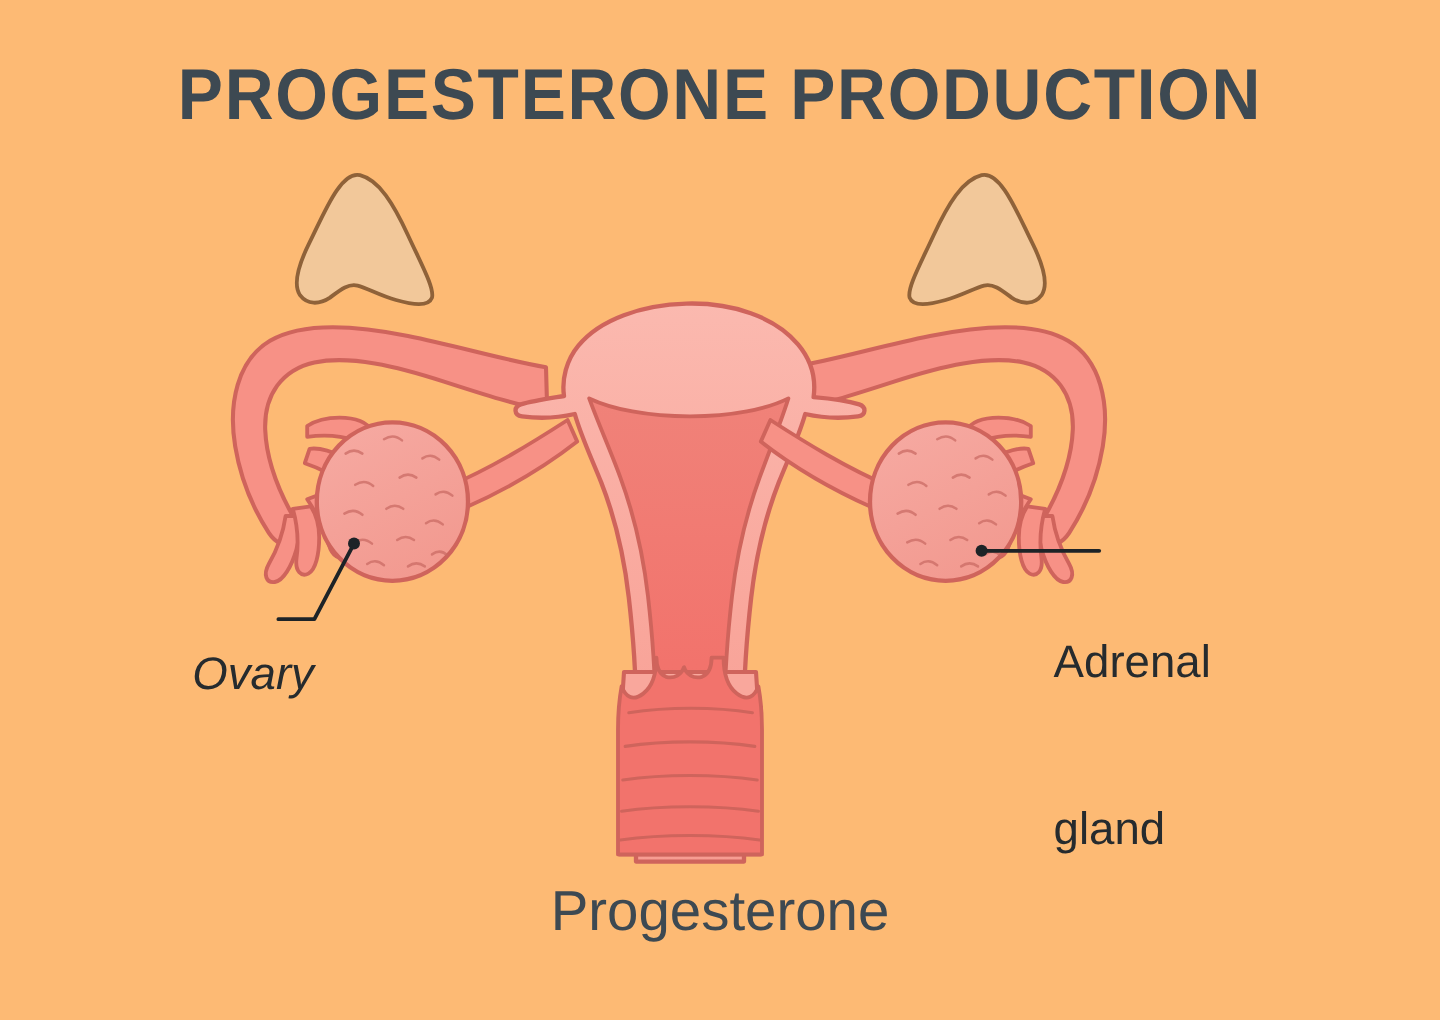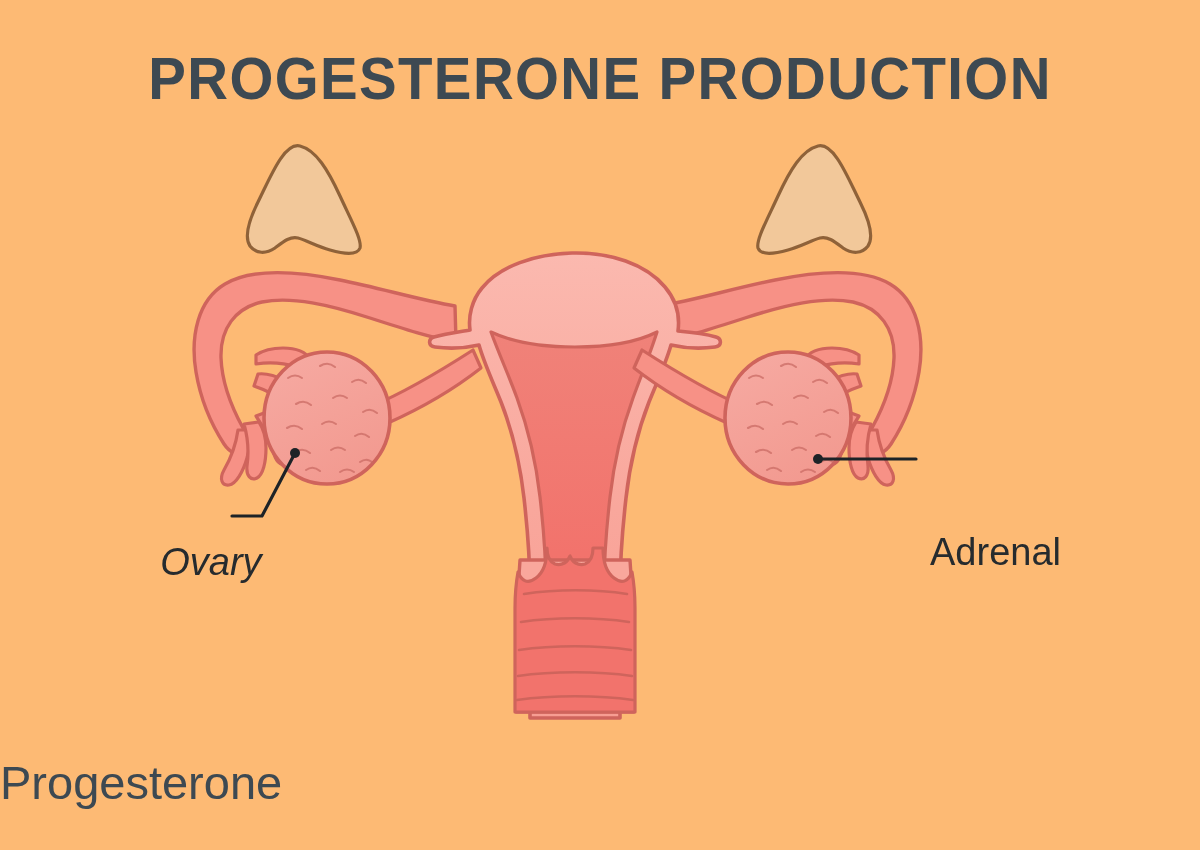--- a/index.html
+++ b/index.html
@@ -30,24 +30,24 @@
     font-size: 60px;
     font-weight: bold;
     letter-spacing: 1.5px;
     color: #3d4952;
     transform: scaleX(0.94);
     transform-origin: 50% 50%;
     white-space: nowrap;
   }
   #caption {
     position: absolute;
-    top: 755px;
+    top: 731px;
     left: 0;
     width: 1200px;
-    text-align: left;
+    text-align: center;
     font-family: "Liberation Sans", sans-serif;
     font-size: 47px;
     font-weight: normal;
     color: #3d4952;
     white-space: nowrap;
   }
   .anno-label {
     position: absolute;
     font-family: "Liberation Sans", sans-serif;
     font-size: 38px;
@@ -55,21 +55,21 @@
     line-height: 1.22;
     white-space: pre;
   }
   #label-ovary {
     left: 118px;
     top: 493px;
     text-align: right;
     font-style: italic;
   }
   #label-adrenal {
-    left: 930px;
+    left: 878px;
     top: 436px;
     text-align: left;
   }
   #figure {
     position: absolute;
     left: 0;
     top: 0;
   }
 </style>
 </head>
@@ -351,17 +351,18 @@
     </g>
 
   </svg>
 
   <div class="anno-label" id="label-ovary">
     <span>Ovary</span>
   </div>
 
   <div class="anno-label" id="label-adrenal">
     <div>Adrenal</div>
+    <div>gland</div>
   </div>
 
   <div id="caption">Progesterone</div>
 
 </div>
 
 </body></html>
--------------------
* _What needs to be done_: Task for the records above: copy every line in which the word "label" occurs.

* _Expected answer_:
   .anno-label {
   #label-ovary {
   #label-adrenal {
   <div class="anno-label" id="label-ovary">
   <div class="anno-label" id="label-adrenal">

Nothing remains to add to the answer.